Managing and Keeping up With Design Documents
Amir mentioned the issue of managing documentation as part of preserving conceptual integrity. It seems there is a very cool way to tackle this challenge: docs within the code, as David described it:
“It was just an idea that got floated recently. I’ve actually seen some teams use it successfully where they create a directory within their git repository, and they created markdown files inside for whatever the high-level design is going to be. What’s nice about it is that you then commit that document into a branch, and you do a pull request and then you get the full pull request experience around your design […]. People can put comments into your document with what they think is a flaw in your design and then you can comment back and you can resolve those comments and that way the process gets kept inside that pull request permanently, which gives you not just the final document that you created, but it also a nice history of what happened and why it happened, what the considerations were, what the discussions were, what the different versions were along the way – until you get to the final thing.

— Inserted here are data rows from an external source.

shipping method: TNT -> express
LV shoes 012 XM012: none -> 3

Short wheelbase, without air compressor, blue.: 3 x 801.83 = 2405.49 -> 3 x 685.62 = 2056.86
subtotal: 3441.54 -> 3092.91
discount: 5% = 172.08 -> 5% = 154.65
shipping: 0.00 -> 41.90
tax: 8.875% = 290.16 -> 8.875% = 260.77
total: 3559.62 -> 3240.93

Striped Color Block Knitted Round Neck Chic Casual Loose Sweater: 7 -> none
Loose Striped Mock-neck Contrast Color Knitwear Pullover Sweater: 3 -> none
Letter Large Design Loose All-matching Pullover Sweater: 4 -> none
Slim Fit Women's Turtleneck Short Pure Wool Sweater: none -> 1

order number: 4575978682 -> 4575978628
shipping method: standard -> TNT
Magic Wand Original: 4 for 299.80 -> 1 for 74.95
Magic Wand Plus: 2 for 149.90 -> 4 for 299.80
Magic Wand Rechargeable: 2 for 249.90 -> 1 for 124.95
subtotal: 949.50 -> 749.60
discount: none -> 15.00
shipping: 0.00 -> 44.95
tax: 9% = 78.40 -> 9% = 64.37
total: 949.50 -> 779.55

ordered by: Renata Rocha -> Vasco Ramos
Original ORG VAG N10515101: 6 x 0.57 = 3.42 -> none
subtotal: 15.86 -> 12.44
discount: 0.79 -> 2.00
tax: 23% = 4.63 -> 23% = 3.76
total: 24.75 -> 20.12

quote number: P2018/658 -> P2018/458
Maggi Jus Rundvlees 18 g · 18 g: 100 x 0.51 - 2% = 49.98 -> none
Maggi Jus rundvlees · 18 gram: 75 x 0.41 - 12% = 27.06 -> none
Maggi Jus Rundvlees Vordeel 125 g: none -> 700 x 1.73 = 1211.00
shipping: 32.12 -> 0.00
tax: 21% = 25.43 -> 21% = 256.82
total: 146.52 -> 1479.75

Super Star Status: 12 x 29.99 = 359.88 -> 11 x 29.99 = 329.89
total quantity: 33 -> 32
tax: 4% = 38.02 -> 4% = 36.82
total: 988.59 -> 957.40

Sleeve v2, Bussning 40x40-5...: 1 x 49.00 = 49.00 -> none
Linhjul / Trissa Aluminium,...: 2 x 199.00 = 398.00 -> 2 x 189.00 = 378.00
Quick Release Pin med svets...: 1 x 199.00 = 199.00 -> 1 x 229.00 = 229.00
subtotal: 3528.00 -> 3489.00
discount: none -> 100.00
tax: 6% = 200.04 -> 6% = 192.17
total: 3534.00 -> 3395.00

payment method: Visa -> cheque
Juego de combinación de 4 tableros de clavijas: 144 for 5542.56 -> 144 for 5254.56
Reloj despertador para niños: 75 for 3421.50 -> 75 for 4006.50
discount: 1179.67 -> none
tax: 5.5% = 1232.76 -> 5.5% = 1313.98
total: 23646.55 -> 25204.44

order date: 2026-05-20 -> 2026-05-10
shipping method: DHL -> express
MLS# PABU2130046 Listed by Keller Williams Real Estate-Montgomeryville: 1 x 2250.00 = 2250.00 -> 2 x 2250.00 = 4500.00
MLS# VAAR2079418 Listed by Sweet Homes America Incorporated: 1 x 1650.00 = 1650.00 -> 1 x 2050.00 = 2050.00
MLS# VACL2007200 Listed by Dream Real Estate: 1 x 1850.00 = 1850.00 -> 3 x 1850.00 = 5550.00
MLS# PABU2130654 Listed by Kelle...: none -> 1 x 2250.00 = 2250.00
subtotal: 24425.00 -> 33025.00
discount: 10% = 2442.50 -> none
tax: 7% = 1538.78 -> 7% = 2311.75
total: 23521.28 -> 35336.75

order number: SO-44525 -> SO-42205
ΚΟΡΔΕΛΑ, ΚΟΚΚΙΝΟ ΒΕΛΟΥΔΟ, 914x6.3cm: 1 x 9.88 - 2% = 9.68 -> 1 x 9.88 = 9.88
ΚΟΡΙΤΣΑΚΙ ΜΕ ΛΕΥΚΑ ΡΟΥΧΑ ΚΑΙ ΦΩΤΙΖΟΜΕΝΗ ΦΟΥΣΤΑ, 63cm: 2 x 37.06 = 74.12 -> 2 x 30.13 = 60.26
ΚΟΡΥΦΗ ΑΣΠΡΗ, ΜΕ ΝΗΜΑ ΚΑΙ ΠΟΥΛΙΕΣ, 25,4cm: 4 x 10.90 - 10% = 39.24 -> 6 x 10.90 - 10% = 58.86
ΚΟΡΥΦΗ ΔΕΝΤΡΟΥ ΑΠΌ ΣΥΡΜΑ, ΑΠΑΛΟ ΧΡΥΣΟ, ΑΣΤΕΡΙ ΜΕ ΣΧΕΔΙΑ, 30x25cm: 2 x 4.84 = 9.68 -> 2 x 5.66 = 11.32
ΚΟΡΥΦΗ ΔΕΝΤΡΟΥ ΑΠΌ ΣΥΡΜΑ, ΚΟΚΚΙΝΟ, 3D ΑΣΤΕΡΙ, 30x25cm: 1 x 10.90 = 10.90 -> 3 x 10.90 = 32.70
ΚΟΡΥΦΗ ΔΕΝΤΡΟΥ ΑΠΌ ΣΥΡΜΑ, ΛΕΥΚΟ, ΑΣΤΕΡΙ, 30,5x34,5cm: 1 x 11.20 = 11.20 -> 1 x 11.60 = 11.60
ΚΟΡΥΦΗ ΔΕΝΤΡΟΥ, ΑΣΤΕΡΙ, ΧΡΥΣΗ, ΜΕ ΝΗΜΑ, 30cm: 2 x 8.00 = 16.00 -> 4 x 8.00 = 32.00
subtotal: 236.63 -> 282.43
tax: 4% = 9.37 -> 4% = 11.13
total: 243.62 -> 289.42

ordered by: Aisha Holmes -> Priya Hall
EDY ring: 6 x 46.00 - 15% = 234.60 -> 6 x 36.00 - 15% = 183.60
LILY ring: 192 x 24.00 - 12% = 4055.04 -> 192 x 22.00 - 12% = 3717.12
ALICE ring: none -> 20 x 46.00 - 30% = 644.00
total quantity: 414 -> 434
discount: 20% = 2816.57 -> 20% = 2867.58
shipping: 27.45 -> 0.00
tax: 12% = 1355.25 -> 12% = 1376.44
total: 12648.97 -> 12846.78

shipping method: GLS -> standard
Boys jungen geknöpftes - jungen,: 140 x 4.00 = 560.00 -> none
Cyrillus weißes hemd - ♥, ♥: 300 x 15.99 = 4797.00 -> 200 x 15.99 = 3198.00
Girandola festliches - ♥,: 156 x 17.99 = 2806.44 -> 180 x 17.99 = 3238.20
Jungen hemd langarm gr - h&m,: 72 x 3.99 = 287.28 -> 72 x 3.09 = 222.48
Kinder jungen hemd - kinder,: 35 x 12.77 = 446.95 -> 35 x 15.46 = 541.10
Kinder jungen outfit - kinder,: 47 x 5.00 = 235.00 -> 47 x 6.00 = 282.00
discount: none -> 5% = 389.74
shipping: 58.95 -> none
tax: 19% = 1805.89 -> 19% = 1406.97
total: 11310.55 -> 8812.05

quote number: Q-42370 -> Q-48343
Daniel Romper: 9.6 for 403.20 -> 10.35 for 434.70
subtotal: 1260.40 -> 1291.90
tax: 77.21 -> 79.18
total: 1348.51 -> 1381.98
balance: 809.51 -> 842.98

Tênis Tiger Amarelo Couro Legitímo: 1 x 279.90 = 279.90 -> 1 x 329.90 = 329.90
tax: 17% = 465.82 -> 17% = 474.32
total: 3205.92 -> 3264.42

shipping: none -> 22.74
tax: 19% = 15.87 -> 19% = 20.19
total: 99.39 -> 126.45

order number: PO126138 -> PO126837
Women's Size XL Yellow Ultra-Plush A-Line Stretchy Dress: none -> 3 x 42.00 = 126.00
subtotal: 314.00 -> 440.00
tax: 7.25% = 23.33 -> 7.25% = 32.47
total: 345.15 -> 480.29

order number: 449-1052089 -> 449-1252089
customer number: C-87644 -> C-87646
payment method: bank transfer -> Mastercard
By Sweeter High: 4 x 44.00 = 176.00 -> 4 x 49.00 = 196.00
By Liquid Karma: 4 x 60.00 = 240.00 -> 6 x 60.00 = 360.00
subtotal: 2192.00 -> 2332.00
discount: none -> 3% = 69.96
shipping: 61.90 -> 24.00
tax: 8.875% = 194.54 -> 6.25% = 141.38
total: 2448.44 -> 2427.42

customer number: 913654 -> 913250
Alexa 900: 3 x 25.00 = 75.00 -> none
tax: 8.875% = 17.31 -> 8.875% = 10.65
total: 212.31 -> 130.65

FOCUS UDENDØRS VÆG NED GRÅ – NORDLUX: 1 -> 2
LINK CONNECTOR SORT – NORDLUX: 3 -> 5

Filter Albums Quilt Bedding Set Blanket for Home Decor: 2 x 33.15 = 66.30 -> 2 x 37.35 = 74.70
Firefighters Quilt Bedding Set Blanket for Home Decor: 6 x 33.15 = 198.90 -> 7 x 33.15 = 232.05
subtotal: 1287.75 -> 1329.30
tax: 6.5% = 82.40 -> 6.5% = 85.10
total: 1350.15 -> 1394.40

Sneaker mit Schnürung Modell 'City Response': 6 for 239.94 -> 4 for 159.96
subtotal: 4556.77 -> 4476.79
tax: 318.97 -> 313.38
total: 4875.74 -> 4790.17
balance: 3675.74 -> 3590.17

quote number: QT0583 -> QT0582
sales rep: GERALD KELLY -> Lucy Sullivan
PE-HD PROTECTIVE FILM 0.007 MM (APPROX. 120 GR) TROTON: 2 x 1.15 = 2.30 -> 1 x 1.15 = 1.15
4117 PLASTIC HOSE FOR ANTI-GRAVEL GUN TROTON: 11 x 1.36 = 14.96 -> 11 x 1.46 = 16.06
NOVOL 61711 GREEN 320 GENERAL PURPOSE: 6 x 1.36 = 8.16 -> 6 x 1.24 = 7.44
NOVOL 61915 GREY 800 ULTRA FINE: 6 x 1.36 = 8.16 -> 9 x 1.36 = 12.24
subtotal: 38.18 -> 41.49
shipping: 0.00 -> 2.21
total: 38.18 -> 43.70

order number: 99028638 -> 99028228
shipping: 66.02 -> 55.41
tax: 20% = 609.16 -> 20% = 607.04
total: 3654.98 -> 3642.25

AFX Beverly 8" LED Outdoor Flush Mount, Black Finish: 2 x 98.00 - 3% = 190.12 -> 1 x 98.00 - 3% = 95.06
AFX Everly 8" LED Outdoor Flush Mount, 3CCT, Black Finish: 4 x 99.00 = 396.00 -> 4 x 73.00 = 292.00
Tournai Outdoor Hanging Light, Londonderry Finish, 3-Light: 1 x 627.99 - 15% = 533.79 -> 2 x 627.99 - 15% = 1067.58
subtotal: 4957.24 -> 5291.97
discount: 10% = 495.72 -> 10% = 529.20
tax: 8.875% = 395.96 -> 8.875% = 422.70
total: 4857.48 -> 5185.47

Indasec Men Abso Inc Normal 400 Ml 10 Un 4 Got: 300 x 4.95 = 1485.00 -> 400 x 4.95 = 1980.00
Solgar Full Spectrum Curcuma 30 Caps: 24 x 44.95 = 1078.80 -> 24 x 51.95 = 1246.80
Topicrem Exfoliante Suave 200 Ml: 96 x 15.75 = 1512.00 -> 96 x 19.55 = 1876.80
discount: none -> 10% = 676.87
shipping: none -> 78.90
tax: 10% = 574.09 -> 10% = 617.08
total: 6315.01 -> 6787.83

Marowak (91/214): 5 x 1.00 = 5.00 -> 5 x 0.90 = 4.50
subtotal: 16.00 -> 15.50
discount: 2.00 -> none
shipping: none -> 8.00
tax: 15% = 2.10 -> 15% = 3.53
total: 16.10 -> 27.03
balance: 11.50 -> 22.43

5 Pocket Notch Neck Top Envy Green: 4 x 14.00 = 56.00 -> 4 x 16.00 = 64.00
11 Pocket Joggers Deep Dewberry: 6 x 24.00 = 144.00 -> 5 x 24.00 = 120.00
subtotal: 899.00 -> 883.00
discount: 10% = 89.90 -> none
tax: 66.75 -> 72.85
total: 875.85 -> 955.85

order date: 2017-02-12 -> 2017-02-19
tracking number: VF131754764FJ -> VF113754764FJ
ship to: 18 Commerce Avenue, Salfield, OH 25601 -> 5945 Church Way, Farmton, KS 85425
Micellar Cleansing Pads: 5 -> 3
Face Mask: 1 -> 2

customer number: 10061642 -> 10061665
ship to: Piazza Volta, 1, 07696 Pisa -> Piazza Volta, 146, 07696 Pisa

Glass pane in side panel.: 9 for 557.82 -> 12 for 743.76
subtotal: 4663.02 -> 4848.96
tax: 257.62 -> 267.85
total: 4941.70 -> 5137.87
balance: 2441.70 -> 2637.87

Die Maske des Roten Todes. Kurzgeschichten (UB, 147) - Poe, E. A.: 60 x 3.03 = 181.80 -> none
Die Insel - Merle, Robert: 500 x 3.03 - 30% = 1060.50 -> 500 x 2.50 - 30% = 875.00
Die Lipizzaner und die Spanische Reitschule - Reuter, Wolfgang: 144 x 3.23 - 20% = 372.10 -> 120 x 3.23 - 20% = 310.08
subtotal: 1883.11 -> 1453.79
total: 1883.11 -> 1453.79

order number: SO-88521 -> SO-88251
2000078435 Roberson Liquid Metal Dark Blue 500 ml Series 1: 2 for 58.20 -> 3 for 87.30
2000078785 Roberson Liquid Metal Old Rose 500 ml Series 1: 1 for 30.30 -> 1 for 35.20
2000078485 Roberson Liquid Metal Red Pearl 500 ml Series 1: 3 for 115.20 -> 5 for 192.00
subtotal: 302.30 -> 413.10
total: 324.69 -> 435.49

It doesn’t give you a nice wiki, which is what most people want to talk about documentation, but it is a nice process for designing documentation and it stays close to the code”.
“I think that was the biggest improvement in documentation health at Google in the last 10 years was moving docs to code exactly the way that was just described. It’s fabulous.”
But even with consistent documentation and docs within the code, it’s difficult keeping your documentation up to date. David addressed this challenge:
“It’s very difficult to keep your documentation aligned with what’s actually going on with your live code base, because people make changes to code and they don’t necessarily remember to make the changes to the documentation as well […]. It’s very difficult to enforce the accuracy of the documentation that you do, so it often falls behind. A lot of people prefer the code to document itself.”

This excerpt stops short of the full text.